持ってきた新しい制服に着替え終えると、しっかりと髪も結って、二人はそれぞれ自分の
部屋へと向かおうとする。三年生の長屋に続く廊下と五年生の長屋に続く廊下の分かれ道
で、二人は一度立ち止まる。
「それじゃ、授業頑張れよ。」
「竹谷先輩も頑張ってください。」
「ああ。今日は実習が多いから気合入れていかないとな。
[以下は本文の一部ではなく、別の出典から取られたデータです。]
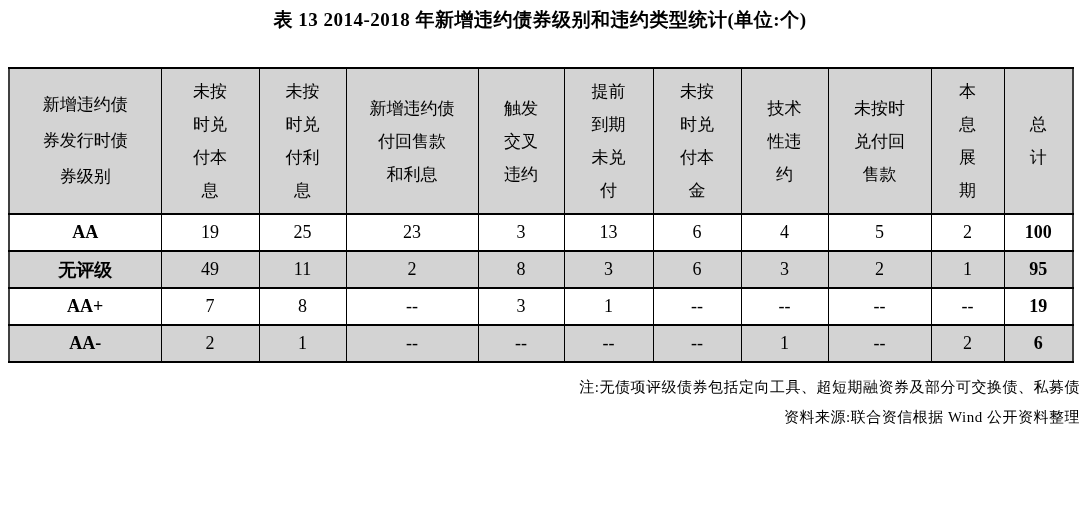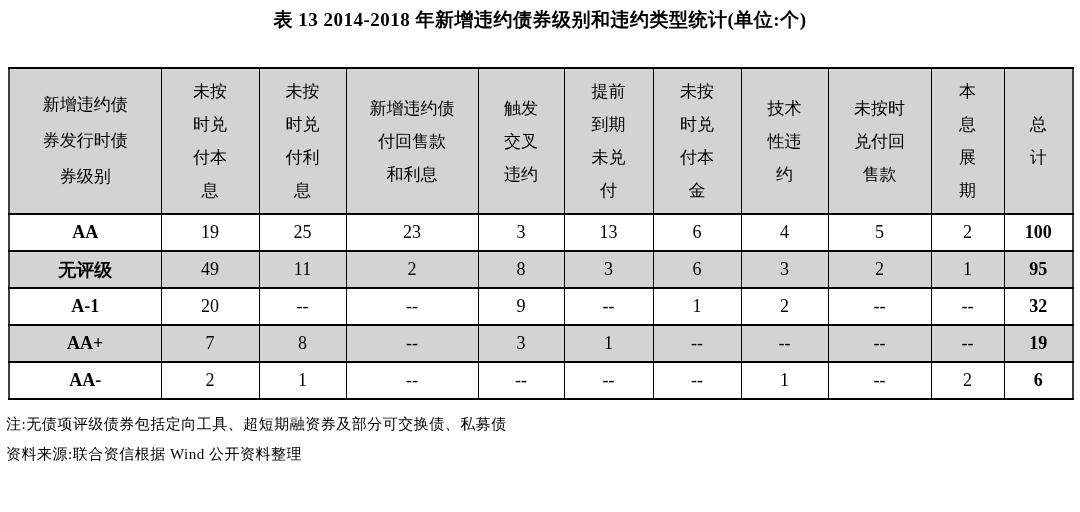--- a/index.html
+++ b/index.html
@@ -157,19 +157,6 @@
           <td class="totalcol">95</td>
         </tr>
         <tr>
-          <td class="rowlabel">A-1</td>
-          <td>20</td>
-          <td>--</td>
-          <td>--</td>
-          <td>9</td>
-          <td>--</td>
-          <td>1</td>
-          <td>2</td>
-          <td>--</td>
-          <td>--</td>
-          <td class="totalcol">32</td>
-        </tr>
-        <tr>
           <td class="rowlabel">AA+</td>
           <td>7</td>
           <td>8</td>

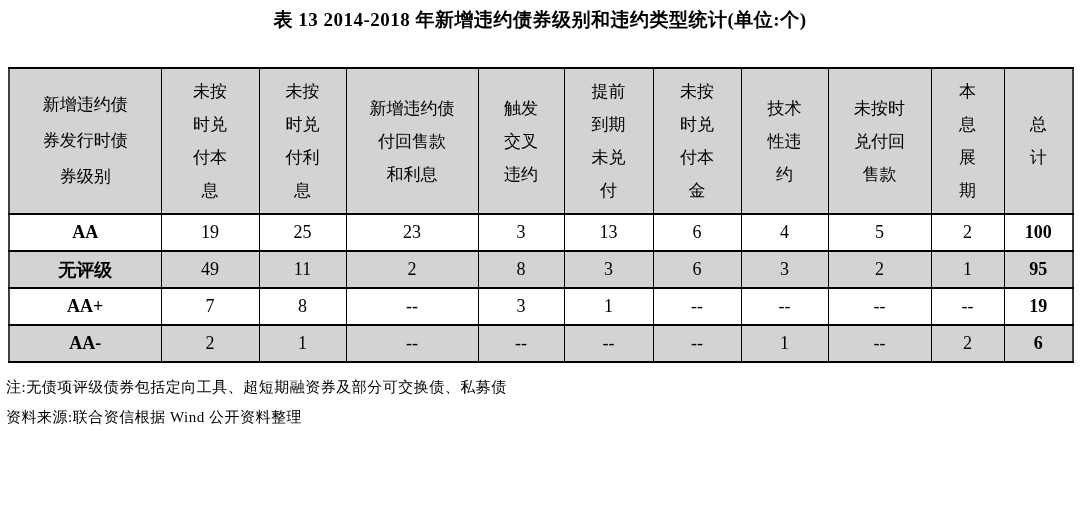--- a/index.html
+++ b/index.html
@@ -66,6 +66,7 @@
   .note-line {
     line-height: 30px;
     letter-spacing: 0.5px;
+    text-align: right;
   }
 </style>
 </head>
」
「そうなんですか。あんまり無理しないでくださいね。それじゃ、また委員会の時間に。」
「ああ。また放課後な。」
放課後の委員会の時間に会う約束をして、二人はお互いの長屋に向かった歩き出す。数歩
歩いたところで、竹谷はふと孫兵の方を振り返った。すると、孫兵もそこで立ち止まり、
何故か自分の方を振り返る。そして、先程見せた満面の笑みを浮かべて、小さく手を振っ
た。
(うわっ・・・)
そんな可愛らしい仕草を見せる孫兵に、竹谷は再びやられる。今日はもう一日中孫兵のこ
とで頭がいっぱいになりそうだと思いながら、手を振り返し、竹谷は再び五年生の長屋に
向かって歩き始めるのであった。

                                END.